Run "kubectl apply -f [podnetwork].yaml" with one of the options listed at:
https://kubernetes.io/docs/concepts/cluster-administration/addons/
You can now join any number of machines by running the following on each node
as root:
kubeadm join 192.168.121.86:6443 --token abcdef.0123456789abcdef --discovery-token-ca-cert-hash sha256:e9909ea05b0045ea99c017e06a6a19d8d4da0a2dbbb11784e9546d5cc061ab70
$ mkdir -p $HOME/.kube
$ sudo cp /etc/kubernetes/admin.conf $HOME/.kube/config
$ sudo chown $(id -u):$(id -g) $HOME/.kube/config
5.5 Install CNI for Kubernetes
Using flannel as an example. Other CNI plugins can be installed per Kubernetes document
$ kubectl apply -f https://raw.githubusercontent.com/coreos/flannel/bc79dd1505b0c8681ece4de4c0d86c5cd2643275/Documentation/kube-flannel.yml
Wait a few minutes, see if all control plane pods are up and running:
$ kubectl get pods --all-namespaces
NAMESPACE NAME READY STATUS RESTARTS AGE
kube-system coredns-86c58d9df4-qbgs2 1/1 Running 0 4m29s
kube-system coredns-86c58d9df4-rkgvd 1/1 Running 0 4m29s
kube-system etcd-ubuntu1604.ubuntu1604 1/1 Running 0 3m39s
kube-system kube-apiserver-ubuntu1604.ubuntu1604 1/1 Running 0 3m31s
kube-system kube-controller-manager-ubuntu1604.ubuntu1604 1/1 Running 0 3m25s
kube-system kube-flannel-ds-amd64-ccv2g 1/1 Running 0 93s
kube-system kube-proxy-nkp8t 1/1 Running 0 4m29s
kube-system kube-scheduler-ubuntu1604.ubuntu1604 1/1 Running 0 3m50s
5.6 Setup Node Access Permission on Cluster Resources
$ kubectl set subject clusterrolebinding system:node --group=system:nodes
5.7 Configure Kubernetes Slave Nodes
Based on the config file generated by kubeadm config print join-defaults, create a customised config file for slave nodes, changing
apiServerEndpoint to the IP of Kubernetes master.
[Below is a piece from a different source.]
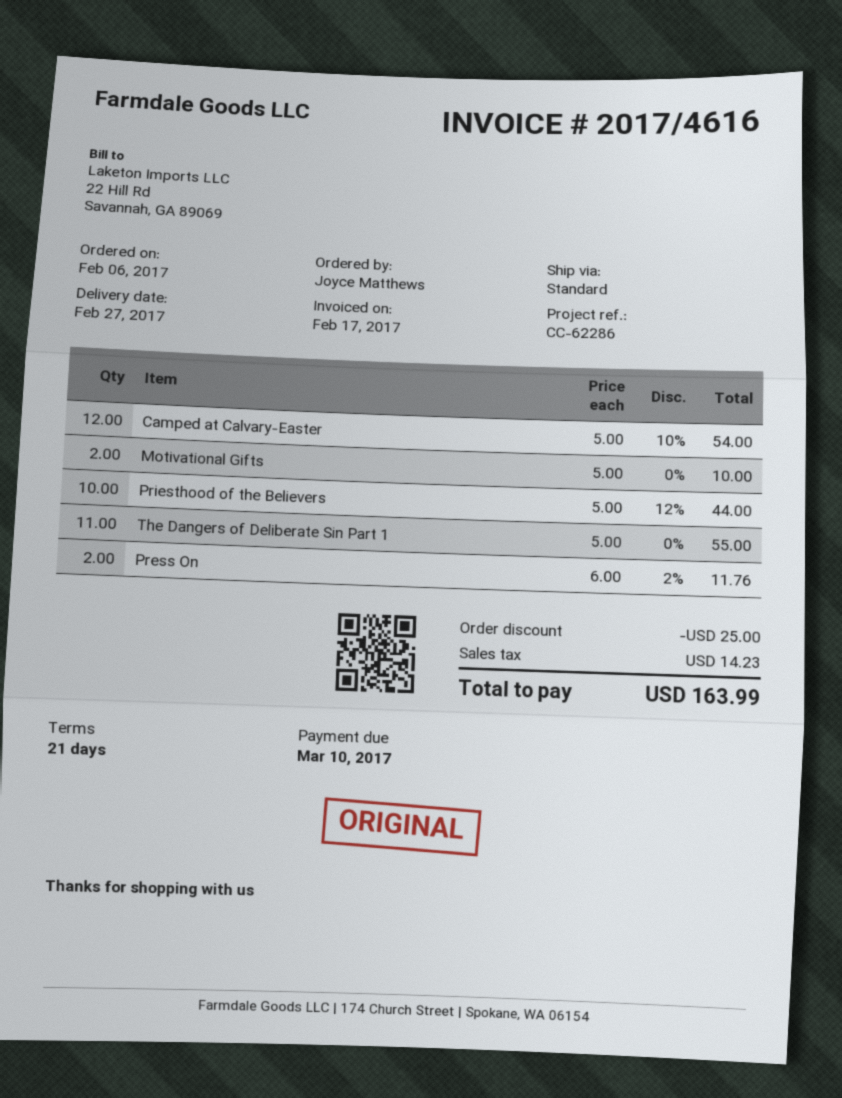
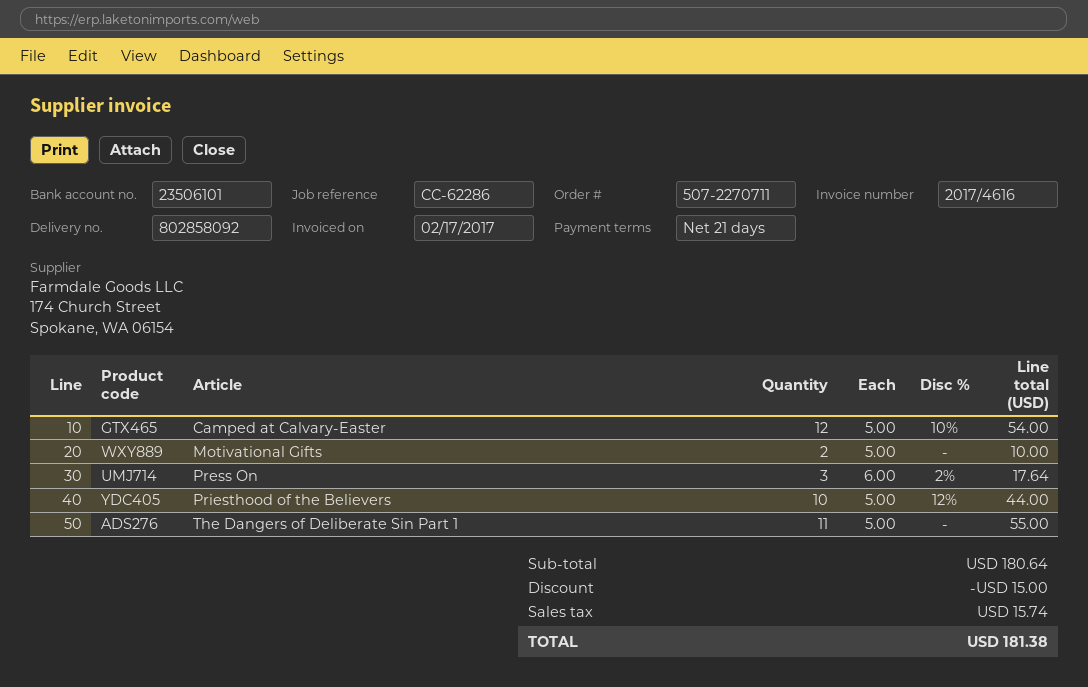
Press On: 2 x 6.00 - 2% = 11.76 -> 3 x 6.00 - 2% = 17.64
discount: 25.00 -> 15.00
tax: 14.23 -> 15.74
total: 163.99 -> 181.38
$ cat > cluster.yaml << EOF
apiVersion: kubeadm.k8s.io/v1beta1
caCertPath: /etc/kubernetes/pki/ca.crt
discovery:
bootstrapToken:
apiServerEndpoint: 192.168.121.86:6443
token: abcdef.0123456789abcdef
unsafeSkipCAVerification: true
timeout: 5m0s
tlsBootstrapToken: abcdef.0123456789abcdef
kind: JoinConfiguration
nodeRegistration:
criSocket: /run/containerd/containerd.sock
name: k8s-kata
kubeletExtraArgs:
"feature-gates": "RuntimeClass=true"
"fail-swap-on": "false"
EOF
Then, to join a node in Kubernetes cluster, run the following command:
$ sudo kubeadm join --config cluster.yaml --ignore-preflight-errors=ALL
This node has joined the cluster:
* Certificate signing request was sent to apiserver and a response was received.
* The Kubelet was informed of the new secure connection details.
Run 'kubectl get nodes' on the master to see this node join the cluster.
Wait a moment, see if the new node is in Ready status:
$ kubectl get nodes
NAME STATUS ROLES AGE VERSION
k8s-kata Ready <none> 19m v1.13.2
ubuntu1604.ubuntu1604 Ready master 108m v1.13.2
6. Configure Kubernetes RuntimeClass
6.1 Create Kata Containers Runtime Class
$ cat > kata_resource.yaml << EOF
apiVersion: node.k8s.io/v1beta1 # RuntimeClass is defined in the node.k8s.io API group
kind: RuntimeClass
metadata:
name: kataclass # The name the RuntimeClass will be referenced by
# RuntimeClass is a non-namespaced resource
handler: kata
EOF
$ kubectl apply -f kata_resource.yaml
runtimeclass.node.k8s.io/kataclass created
6.2 Verify that Kata Containers Runtime Class is created:
$ kubectl get runtimeclasses
NAME RUNTIME-HANDLER AGE
kataclass kata 49s
6.3 Test Kata Containers Via Runtime Class
In a pod spec, set runtimeClassName as kataclass to ask Kubernetes to use Kata Containers:
$ cat > pod-kata.yaml << EOF
apiVersion: v1
kind: Pod
metadata:
name: foobar-kata
spec:
runtimeClassName: kataclass
containers:
- name: nginx
image: nginx
EOF
$ kubectl apply -f pod-kata.yaml
pod/foobar-kata created
Wait a bit and verify that if pod is successfully created:
$ kubectl get pods
NAME READY STATUS RESTARTS AGE
foobar-kata 0/1 ContainerCreating 0 5s
$ kubectl get pods
NAME READY STATUS RESTARTS AGE
foobar-kata 1/1 Running 0 7s
See if pod kernel version is different than the host one:
$ kubectl exec -it foobar-kata bash
root@foobar-kata:/# uname -r
4.14.67-4.container
root@foobar-kata:/# exit
exit
$ uname -r
4.4.0-57-generic
Repeatedly join all nodes in your cluster to the Kubernetes cluster. Then voilà, congrats! A Kubernetes cluster is up and running with containerd and Kata Containers.